Data excerpts Block Start

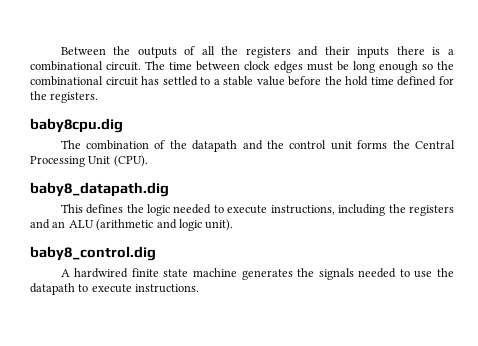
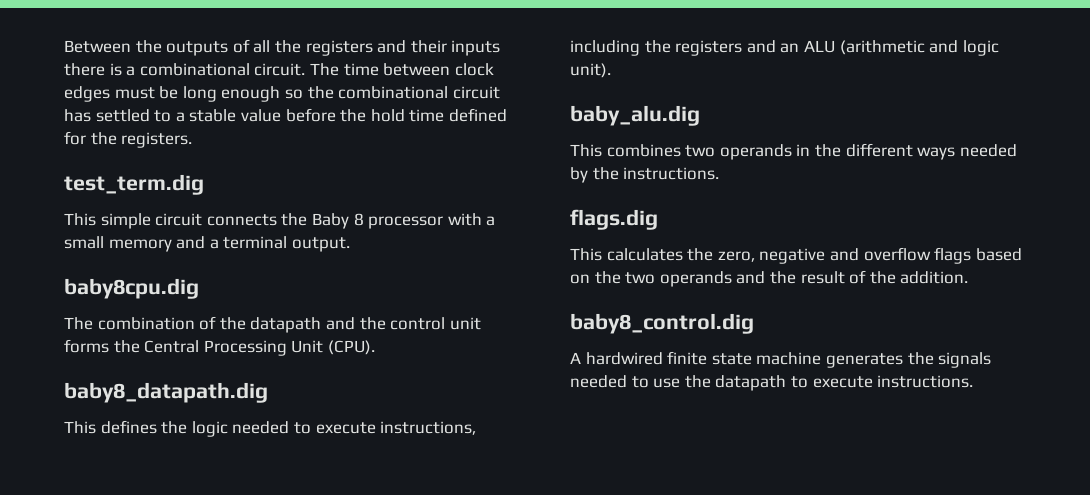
+ test_term.dig
+ This simple circuit connects the Baby 8 processor with a small memory and a terminal output.
+ baby_alu.dig
+ This combines two operands in the different ways needed by the instructions.
+ flags.dig
+ This calculates the zero, negative and overflow flags based on the two operands and the result of the addition.

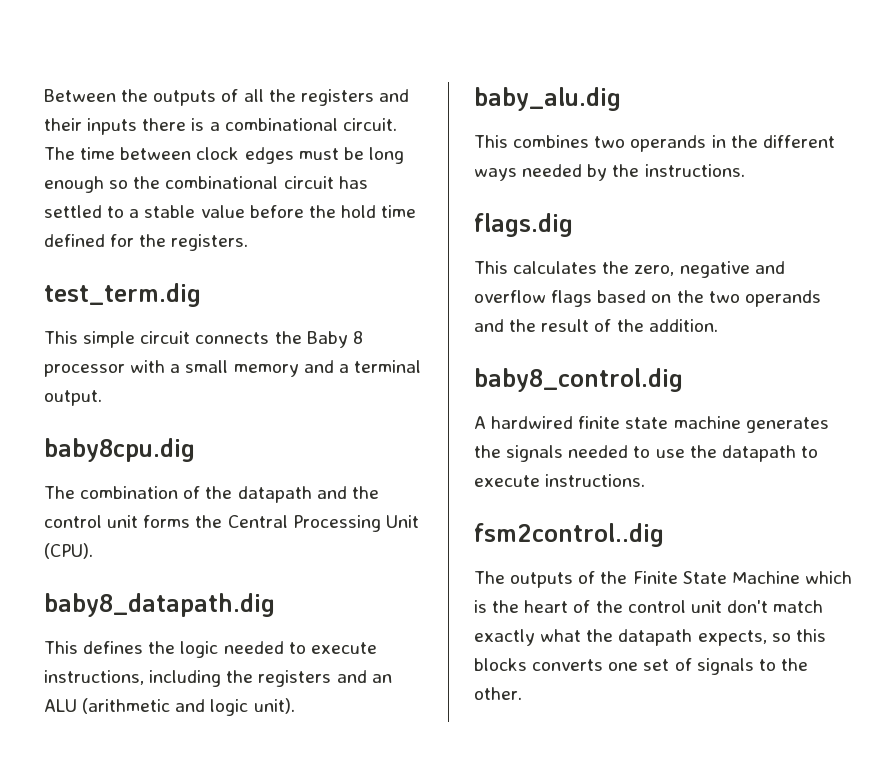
+ fsm2control..dig
+ The outputs of the Finite State Machine which is the heart of the control unit don't match exactly what the datapath expects, so this blocks converts one set of signals to the other.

Data excerpts Block End

▶ [Task description]
The data above must be copied exactly. Leave out the pictures.

▶ [Exercise result]
+ test_term.dig
+ This simple circuit connects the Baby 8 processor with a small memory and a terminal output.
+ baby_alu.dig
+ This combines two operands in the different ways needed by the instructions.
+ flags.dig
+ This calculates the zero, negative and overflow flags based on the two operands and the result of the addition.

+ fsm2control..dig
+ The outputs of the Finite State Machine which is the heart of the control unit don't match exactly what the datapath expects, so this blocks converts one set of signals to the other.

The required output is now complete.